*** Record extracts ***
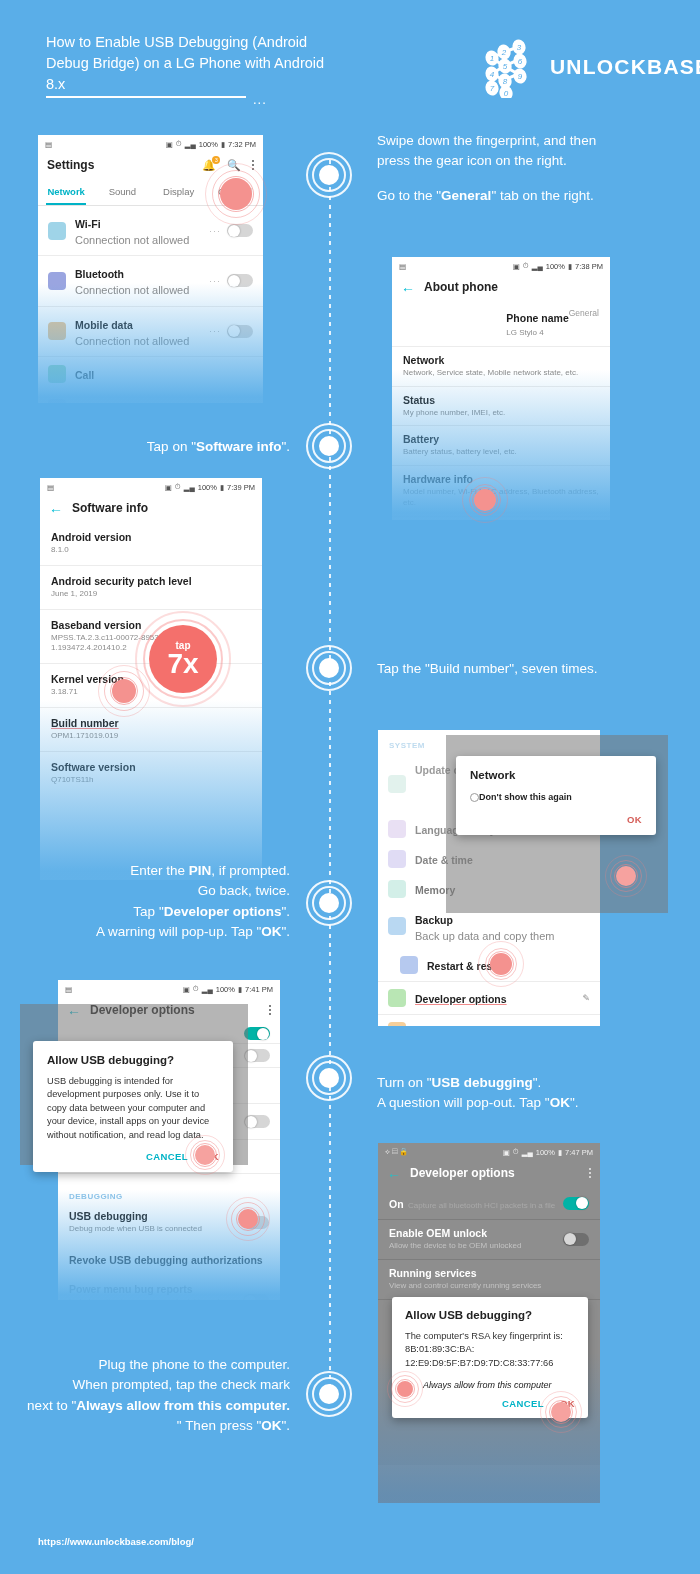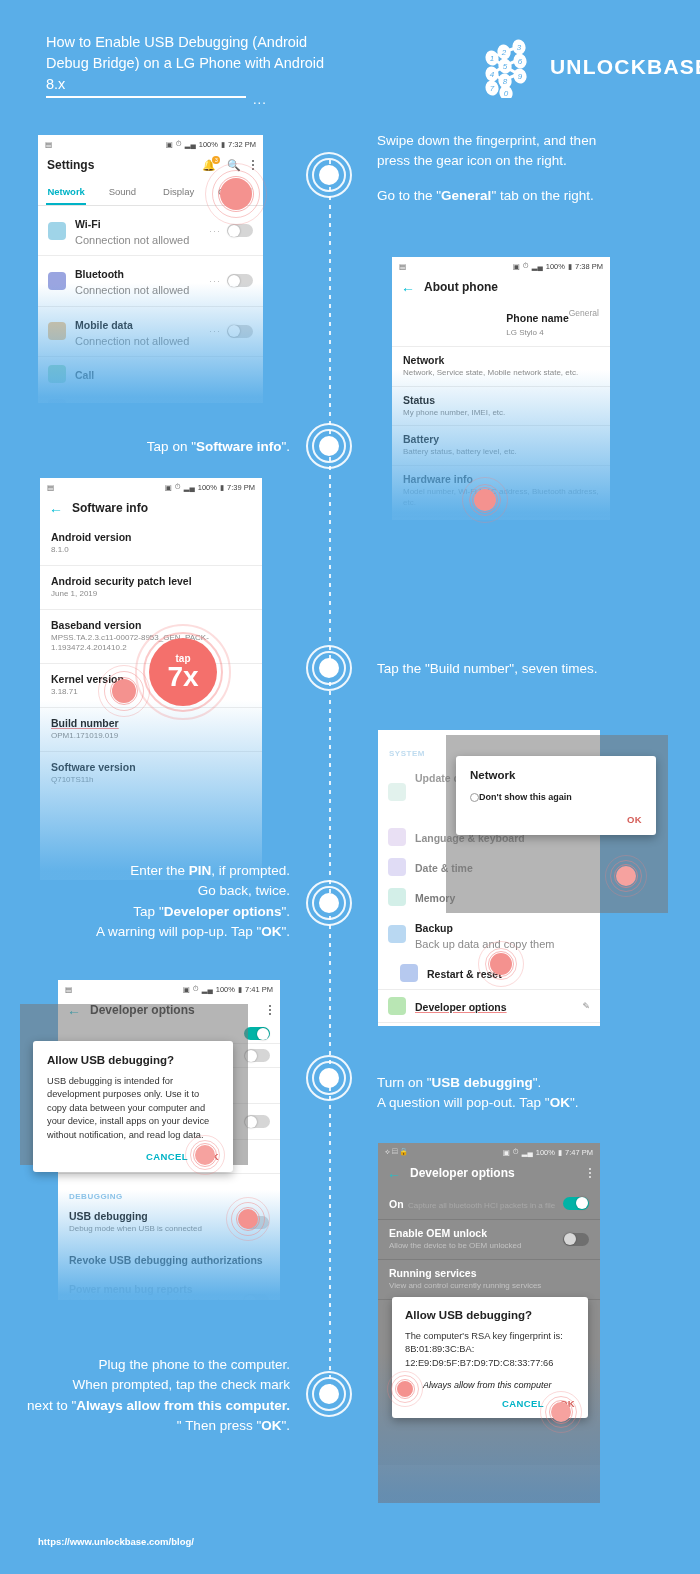--- a/index.html
+++ b/index.html
@@ -384,7 +384,7 @@
       <div class="p1" style="inset:12px"></div>
       <div class="dot" style="inset:14px"></div>
   </div>
-  <div class="tap7" style="left:135px; top:624px;">
+  <div class="tap7" style="left:135px; top:611px;">
     <div class="r3"></div>
       <div class="r2"></div>
     <div class="r1">

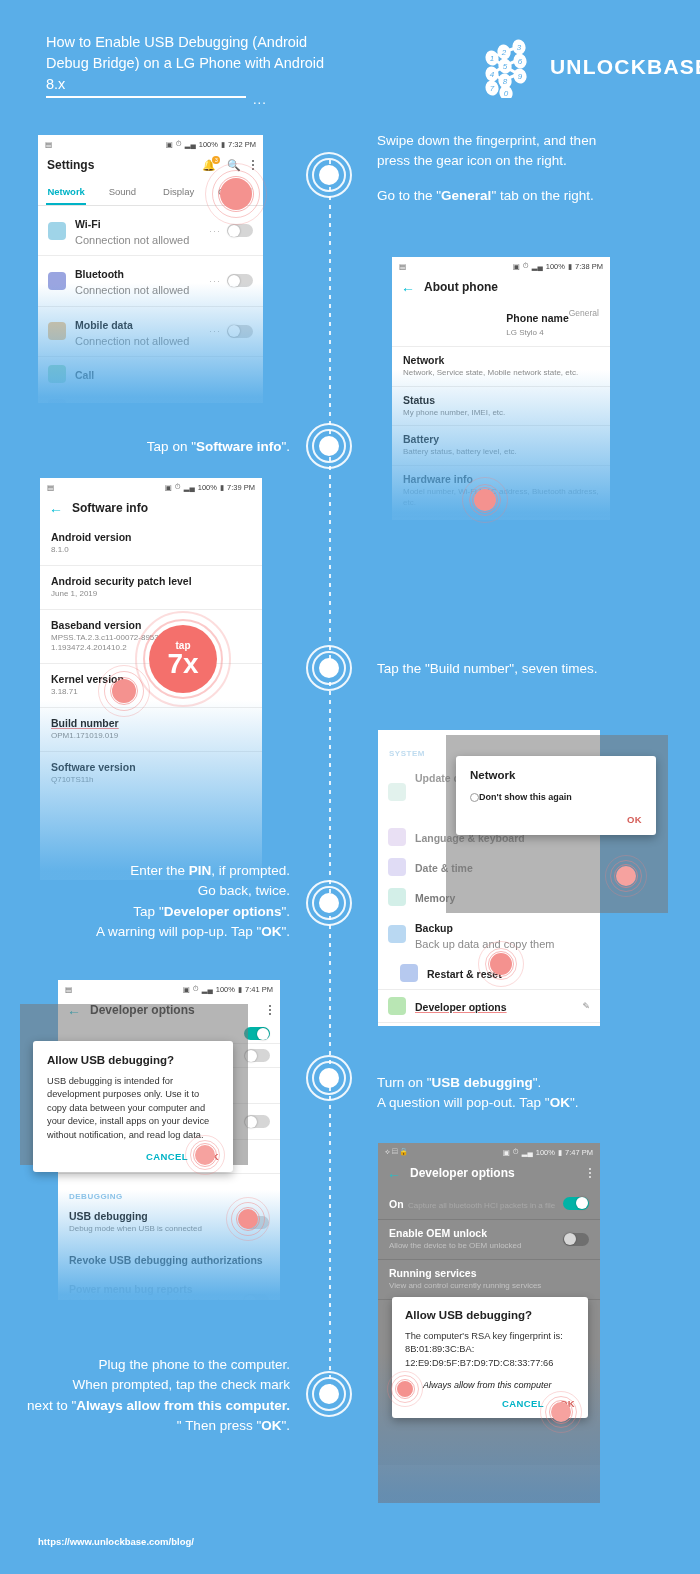--- a/index.html
+++ b/index.html
@@ -401,7 +401,7 @@
   <div class="instr" style="left:377px; top:659px; width:300px;">Tap the "Build number", seven times.</div>
 
   <div class="phone" style="left:378px; top:730px; width:222px; height:296px;">
-    <div style="padding:19px 11px 4px; font-size:8px; font-weight:700; color:#7fb8df; letter-spacing:.5px; opacity:.5">SYSTEM</div>
+    <div style="padding:11px 11px 4px; font-size:8px; font-weight:700; color:#7fb8df; letter-spacing:.5px; opacity:.5">SYSTEM</div>
     <div class="row" style="opacity:.45; border-bottom:none; padding:6px 10px;">
       <span class="ic" style="background:#bfe3d8"></span>
       <span class="txt"><span class="t1">Update center</span>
***
Task statement:
As you read the records above, find each line that contains "letter" and copy it.

Result below:
-    <div style="padding:19px 11px 4px; font-size:8px; font-weight:700; color:#7fb8df; letter-spacing:.5px; opacity:.5">SYSTEM</div>
+    <div style="padding:11px 11px 4px; font-size:8px; font-weight:700; color:#7fb8df; letter-spacing:.5px; opacity:.5">SYSTEM</div>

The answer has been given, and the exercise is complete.